A simple soothing bay leaf tea to boost immune function.


  • 45 dried bay leaves
  • 1 cinnamon stick (or 1 tsp ground cinnamon)
  • 1 liter of water


  1. Add leaves and cinnamon to the water and simmer for about 20 minutes. For a weaker brew, chop up the fresh or dry leaves, pour hot water over and allow them to steep.
  • Prep Time: 2 mins
  • Cook Time: 20 mins
  • Category: Beverage

Photo: iStock/BreakingTheWalls

130 responses to “Bay Leaf Tea Makes The Tummy Sing”

  1. Alex says:

    Wow! Who’d a thunk it? So neat that nearly all of our culinary herbs have medicinal properties!

    Right now, I’m smitten with Tulsi (aka. Holy Basil) tea!

  2. Melissa says:

    Wow!! Love the video and all the info. You bay leaves look so amazing compared to mine:) I’m going to tell my mom about this as she gets stomach upsets often!!

    Enjoy the pool. What an amazing place:)

  3. kate@ahealthypassion says:

    yum had no idea bay leaves were so good for you.. I definitely need to start adding them to more things, love the video :)

  4. Katherine says:

    Interesting! I love bay leaves… always use fresh and usually toss about 4 or 5 into soups and stews. It has never occurred to me to make tea with the leaves. I will definitely be trying this.

  5. Jack Grochmal says:

    Great information !
    What a sweetheart :-)

  6. Love In The Kitchen (@meghantelpner) (@meghantelpner) (@meghantelpner) says:

    Spicing up tea with Bay Leaves…delicious and super good for you!

  7. Love In The Kitchen (@meghantelpner) (@meghantelpner) (@meghantelpner) (@meghantelpner) says:

    skip the late night snack, sip on this instead

  8. Vicky says:

    Bay leaf tea also helps when I have an upset stomach.
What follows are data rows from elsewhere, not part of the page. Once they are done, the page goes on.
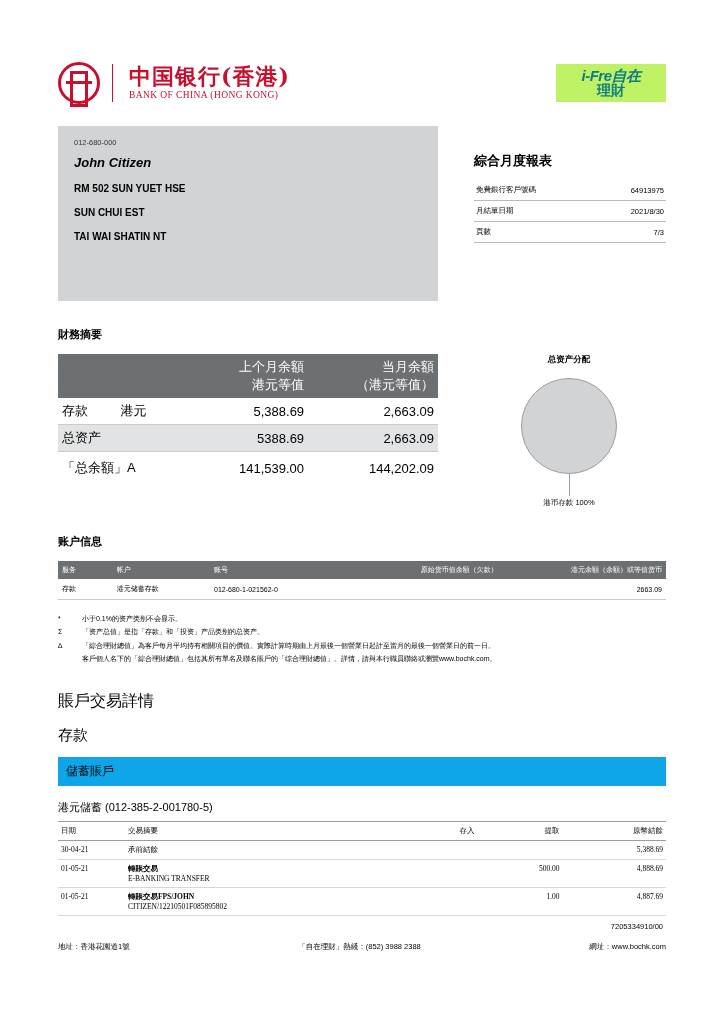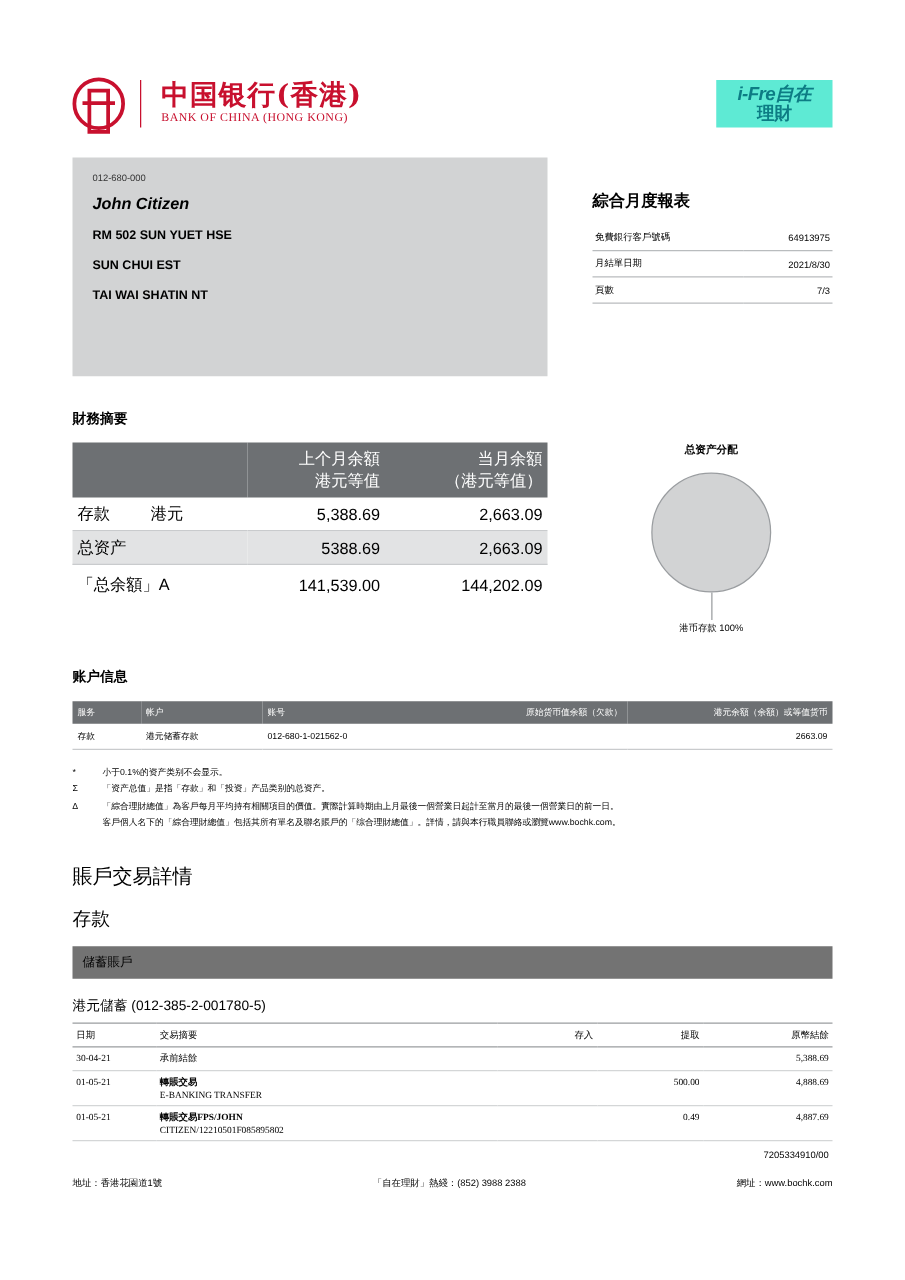"i-Fre自在" .ifree { background: #5eead4 -> #bef264; width: 93px -> 110px }
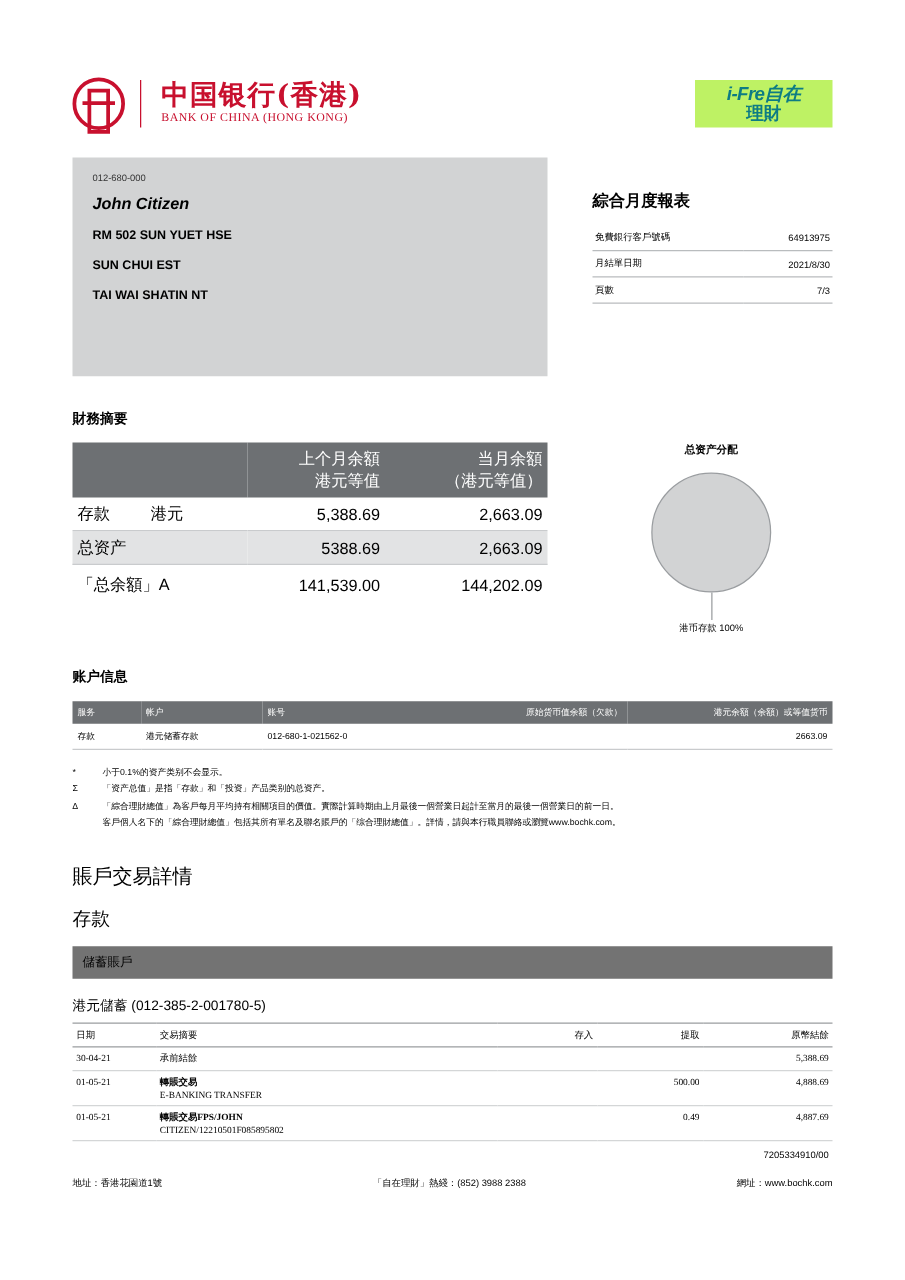"儲蓄賬戶" .tx-bar { background: #737373 -> #0ea5e9; font-size: 10px -> 12px }
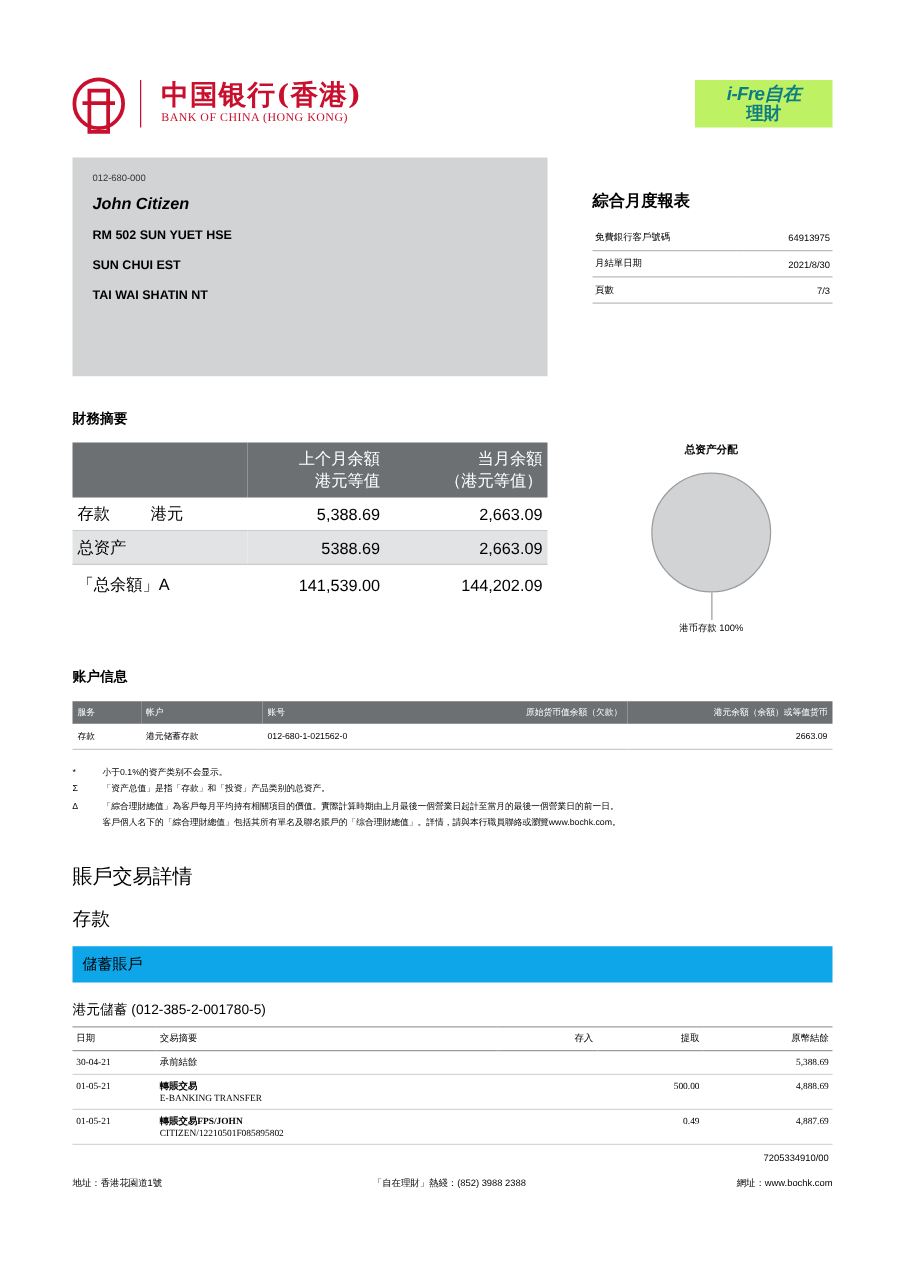"0.49" td { text: 0.49 -> 1.00 }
And soooo yummy. I just use dry bay leaves too. Works great!

  9. Troy says:

    I read else where about people using bay leaf tea for relieving bronchitis so I searched for a recipe to help with my sinus cold and found yours. I have to say it worked just like a mild antihistamine! I’m not sure how long it will last but I’m impressed!

  10. Joe says:

    Hi, do you drink the full 1 liter of bay leaf tea at one time?

    • Meghan Telpner says:

      Try drinking a little at a time to begin.

      • Kamal says:

        Hi Meghan,
        I’m concerned about the length of time suggested for cooking the leaves, wouldn’t it kill the medicinal properties?
        Please advise

        • Meghan Telpner says:

          Hi Kamal! 20 minutes isn’t an extreme amount of time. Using a decoction, like we are here, actually helps to better extract the health benefits from the leaves.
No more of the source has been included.